The bottom line: if you're extracting facts for analysis rather than republishing creative content, Japan's copyright framework is on your side.

Japan's Unauthorized Computer Access Law (UCAL): When Scraping Crosses the Line

Almost no English-language scraping article explains this statute. It's arguably the most important bright line in Japanese law.

The Unauthorized Computer Access Law (不正アクセス禁止法, Act No. 128 of 1999) is Japan's functional equivalent of the US CFAA. It criminalizes unauthorized access to computers protected by authentication measures. Penalties under Article 11 can reach imprisonment for up to 3 years or a fine of up to ¥1,000,000.

UCAL does not prohibit scraping public web pages. The law only kicks in when you bypass or circumvent authentication — login walls, passwords, access tokens, or similar controls. That distinction is everything.

UCAL Risk Levels for Common Scraping Scenarios

Scenario	UCAL Risk Level	Explanation
Scraping public product listings	✅ Low	No authentication bypass involved
Scraping behind a login with your own credentials	⚠️ Medium — depends on ToS	UCAL may not apply if credentials are yours, but ToS and contract risk remain
Bypassing authentication or CAPTCHA to access data	❌ High — likely violation	Article 2(4)(ii) covers evasion of access restrictions
Accessing restricted APIs without authorization	❌ High — likely violation	Authenticated or partner-only APIs are squarely in UCAL territory
Using another person's credentials or session tokens	❌ High — likely violation	Article 2(4)(i) directly addresses use of another person's identification code

Japan's National Police Agency reported 563 cleared UCAL violation cases in 2024, up 8.1% from the prior year. Of those, 511 cases (90.8%) involved unauthorized use of another person's identification code.

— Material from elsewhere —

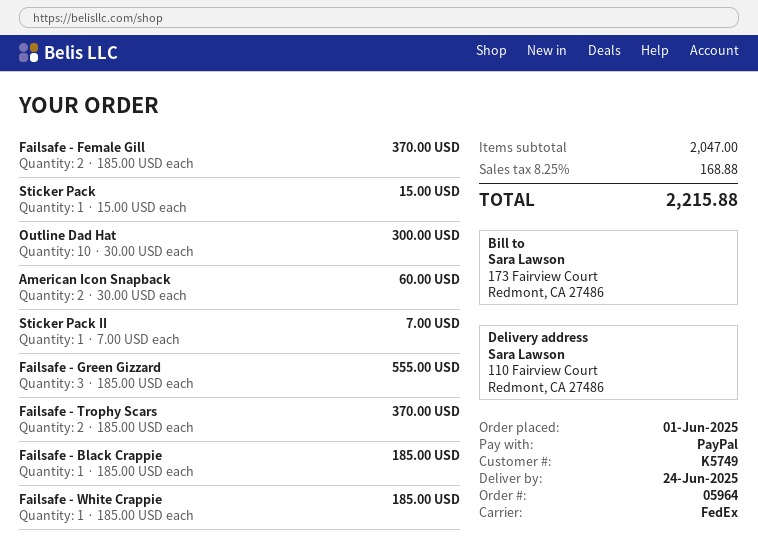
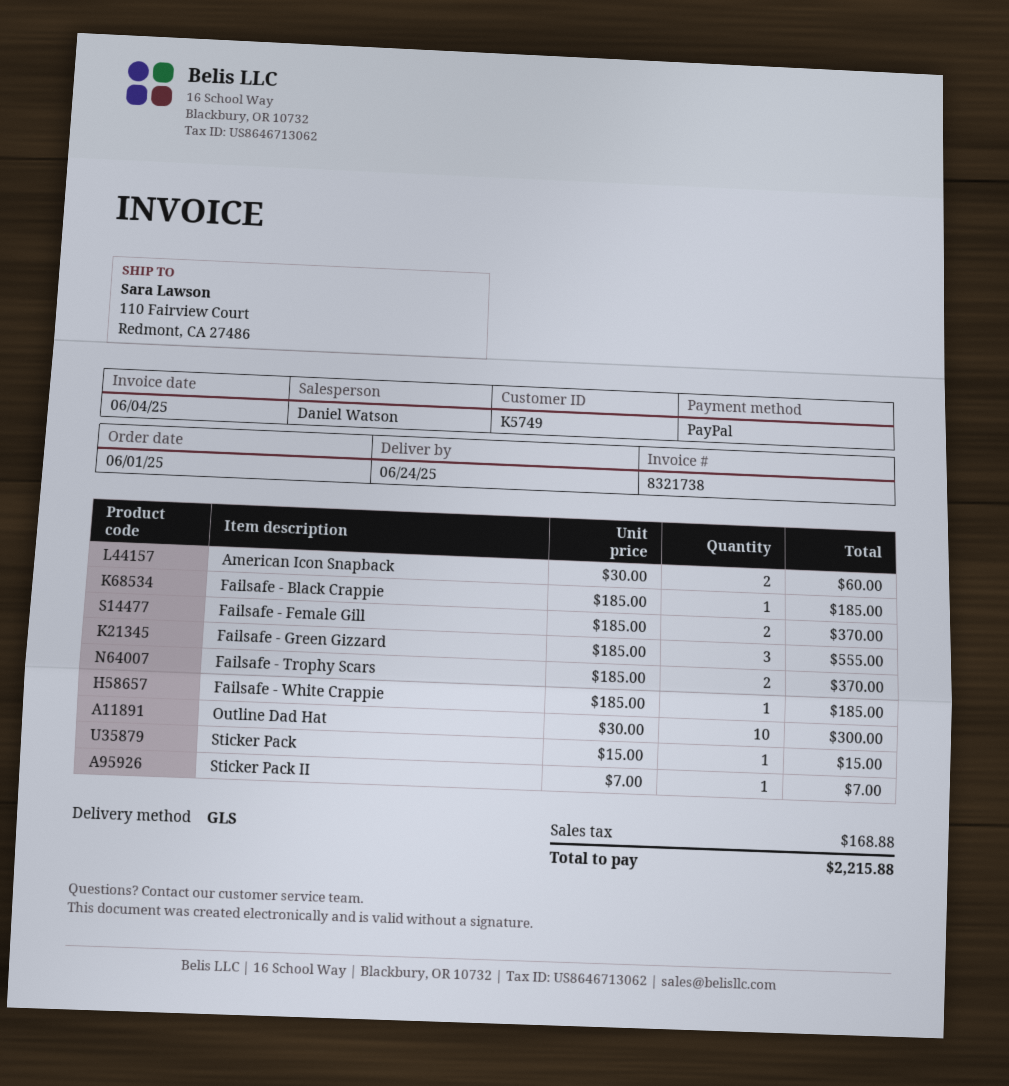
shipping method: FedEx -> GLS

The enforcement focus is overwhelmingly on credential misuse, not ordinary public scraping.

How UCAL Differs from the US CFAA

UCAL is narrower than the CFAA in a meaningful way. It focuses specifically on authentication bypass, while the CFAA's "exceeds authorized access" language has been debated in US courts for decades. After the US Supreme Court's Van Buren decision, violating a website's ToS alone is less likely to trigger CFAA criminal liability. Japan reaches a similar practical result: ToS violations are a contract matter, not a UCAL criminal matter, unless there's an independent access-control element.

APPI 2022 Amendments: What Scrapers Need to Know About Personal Data

Japan's Act on the Protection of Personal Information (APPI) is the country's primary data protection law — and the 2022 amendments made the rules significantly stricter. If you're scraping names, emails, phone numbers, or any data that identifies a living individual from Japanese websites, APPI applies.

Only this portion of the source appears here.